[Start of Attachment]
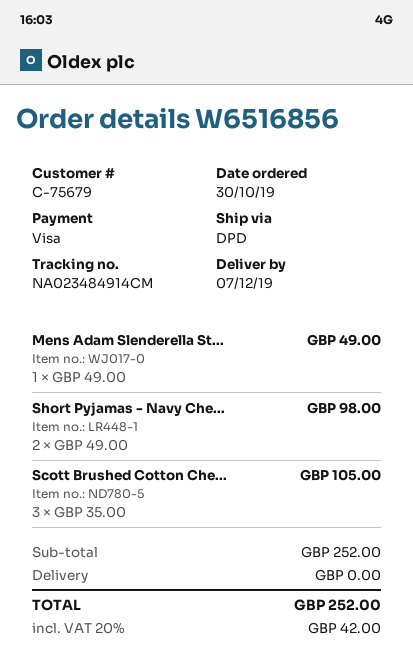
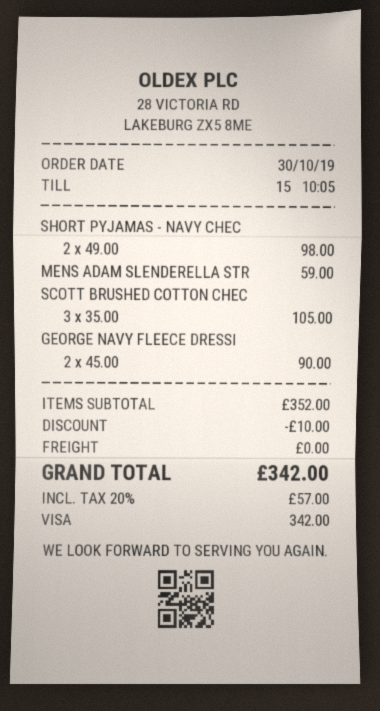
Mens Adam Slenderella St...: 1 x 49.00 = 49.00 -> 1 x 59.00 = 59.00
GEORGE NAVY FLEECE DRESSI: none -> 2 x 45.00 = 90.00
subtotal: 252.00 -> 352.00
discount: none -> 10.00
tax: 20% = 42.00 -> 20% = 57.00
total: 252.00 -> 342.00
[End of Attachment]
§ **Work to complete**
Without including any pictures, return every line of the records exactly.

§ **Written response**
Mens Adam Slenderella St...: 1 x 49.00 = 49.00 -> 1 x 59.00 = 59.00
GEORGE NAVY FLEECE DRESSI: none -> 2 x 45.00 = 90.00
subtotal: 252.00 -> 352.00
discount: none -> 10.00
tax: 20% = 42.00 -> 20% = 57.00
total: 252.00 -> 342.00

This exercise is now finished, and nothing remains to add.